Autonomia, l'incoerenza di Zingaretti & Co: elogiavano la riforma, ora la demonizzano
A parole c’è tanto casino sull’autonomia differenziata a cui sta lavorando con grande passione il ministro Roberto Calderoli. In realtà sono davvero numerose le regioni che nel tempo hanno fatto richiesta di delega di questa o quella materia. E, sorpresa, non sono solo quelle del centrodestra. Tra le sue carte, il ministro vanta le domande presentate nel pieno rispetto della Costituzione e non potrebbe essere altrimenti- ad esempio, con le lettere dell’Emilia Romagna di Bonaccini, della Toscana di Giani, e pure della Campania di De Luca. Negli anni, hanno sollecitato poteri autonomi anche Umbria e Marche (con i governi regionali di sinistra). Persino la Serracchiani, quando guidava il Friuli a statuto speciale, riferì in audizione in Parlamento dell’importanza della sfida, anche se oggi urla alla divisione della Repubblica. La commedia ha più parti, evidentemente.
Ma quel che dovrebbe trovarsi da qualche parte è la richiesta della Regione Lazio di Zingaretti. Che fine ha fatto la decisione numero 44 del 16 ottobre 2018? Era una proposta col numero 16595 al protocollo regionale con tanto di titolo affascinante: “Iniziativa regionale per il riconoscimento di ulteriori e specifiche forme di autonomia perla regione Lazio, in attuazione dell’articolo 116, terzo comma, della Costituzione”.
IL LAZIO ERA PRONTO
Con quella decisione, coerente ad un ordine del giorno che fu approvato in consiglio regionale, Zingaretti chiedeva il trasferimento di poteri per ben cinque materie: sostenibilità della finanza pubblica territoriale e rilancio degli investimenti; qualificazione dei percorsi di accesso al mercato del lavoro, tutela e sicurezza del lavoro e sostegno previdenziale dei lavoratori svantaggiati; cinema e audiovisivo; ambiente; rapporti internazionali e con l’unione europea delle regioni. Economia. Lavoro. Cinema. Ambiente. Rapporti internazionali: una specie di Stato, insomma.

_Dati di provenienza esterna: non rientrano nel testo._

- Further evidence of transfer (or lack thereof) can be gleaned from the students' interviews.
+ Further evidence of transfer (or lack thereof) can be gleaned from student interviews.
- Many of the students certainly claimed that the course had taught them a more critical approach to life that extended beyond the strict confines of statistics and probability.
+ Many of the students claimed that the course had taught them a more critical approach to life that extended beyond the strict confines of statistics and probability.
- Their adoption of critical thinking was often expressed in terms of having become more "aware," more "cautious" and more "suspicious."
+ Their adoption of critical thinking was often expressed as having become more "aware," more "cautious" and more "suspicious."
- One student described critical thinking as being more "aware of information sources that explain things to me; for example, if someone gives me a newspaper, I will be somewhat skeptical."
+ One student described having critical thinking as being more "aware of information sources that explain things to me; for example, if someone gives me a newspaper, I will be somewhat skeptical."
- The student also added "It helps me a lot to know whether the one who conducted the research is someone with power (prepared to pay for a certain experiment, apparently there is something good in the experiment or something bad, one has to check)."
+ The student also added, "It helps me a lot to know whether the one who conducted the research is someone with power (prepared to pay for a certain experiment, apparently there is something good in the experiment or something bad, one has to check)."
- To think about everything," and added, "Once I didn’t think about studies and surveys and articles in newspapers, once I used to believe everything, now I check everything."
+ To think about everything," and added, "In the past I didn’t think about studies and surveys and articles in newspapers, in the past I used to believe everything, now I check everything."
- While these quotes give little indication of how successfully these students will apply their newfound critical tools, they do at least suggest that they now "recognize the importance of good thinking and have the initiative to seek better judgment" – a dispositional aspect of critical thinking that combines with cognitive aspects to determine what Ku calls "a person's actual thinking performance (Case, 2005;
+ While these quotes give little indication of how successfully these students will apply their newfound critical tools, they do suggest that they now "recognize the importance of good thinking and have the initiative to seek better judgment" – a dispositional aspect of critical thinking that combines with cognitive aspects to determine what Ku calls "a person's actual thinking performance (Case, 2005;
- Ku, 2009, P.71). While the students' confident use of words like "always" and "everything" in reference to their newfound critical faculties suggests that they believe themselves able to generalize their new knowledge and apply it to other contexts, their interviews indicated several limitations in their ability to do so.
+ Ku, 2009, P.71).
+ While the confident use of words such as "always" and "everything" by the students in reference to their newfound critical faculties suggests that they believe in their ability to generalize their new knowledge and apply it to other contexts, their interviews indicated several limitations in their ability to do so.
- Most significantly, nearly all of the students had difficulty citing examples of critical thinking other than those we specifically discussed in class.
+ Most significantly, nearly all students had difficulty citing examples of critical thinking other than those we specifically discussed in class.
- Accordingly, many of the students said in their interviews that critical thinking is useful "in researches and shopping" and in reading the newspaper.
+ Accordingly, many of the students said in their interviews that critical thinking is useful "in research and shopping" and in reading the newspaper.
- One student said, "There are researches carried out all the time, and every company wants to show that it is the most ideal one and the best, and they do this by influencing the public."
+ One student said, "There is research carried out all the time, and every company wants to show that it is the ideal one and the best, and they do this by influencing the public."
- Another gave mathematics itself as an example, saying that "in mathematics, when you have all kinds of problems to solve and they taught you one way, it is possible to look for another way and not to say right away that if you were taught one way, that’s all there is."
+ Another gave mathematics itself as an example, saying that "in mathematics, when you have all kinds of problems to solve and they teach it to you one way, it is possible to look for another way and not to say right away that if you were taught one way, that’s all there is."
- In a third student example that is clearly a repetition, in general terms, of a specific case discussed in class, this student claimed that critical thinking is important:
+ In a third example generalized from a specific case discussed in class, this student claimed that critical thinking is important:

Quel giorno, la sinistra laziale stava con la Luna buona e si riprometteva una rivoluzione tale e quale a quella promessa da Calderoli. Nella stessa regione esiste il Consiglio delle autonomie locali che fu interpellato dal governatore. Non solo fu espresso un parere favorevole al percorso individuato dalla giunta regionale - era il 7 febbraio 2019 - ma i rappresentanti degli enti locali del Lazio chiedevano persino di poter partecipare alle trattative col governo e proponevano pure di aggiungere i temi della salute e della ricerca scientifica alle richieste di delega dallo Stato.
Nel dibattito in Consiglio regionale, che era stato proposto il 29 maggio 2018 da un ordine del giorno del consigliere di Forza Italia Enrico Cavallari, si faceva notare la differenza in negativo di quanto il Lazio produce e quanto riceve. L’autonomia differenziata come recupero di un gap per una regione al secondo posto in Italia come prodotto interno lordo, ma scivolata al sesto posto per quanto riscosso dallo Stato. Poi, la “decisione” della giunta regionale. Che non si sa che fine fece. Zingaretti fece lavorare Consiglio, giunta regionale e autonomie locali per poi non farne nulla? Calderoli dice che con il Lazio si arriverebbe al 70% della popolazione italiana con forme di autonomia differenziata. Magari al governatore di Roma tornerà la memoria e scoprirà di aver detto sì anche lui. Come Zaia, Fontana, ecc. E quindi dove sta tutta questa guerra al ministro, compagni del Pd?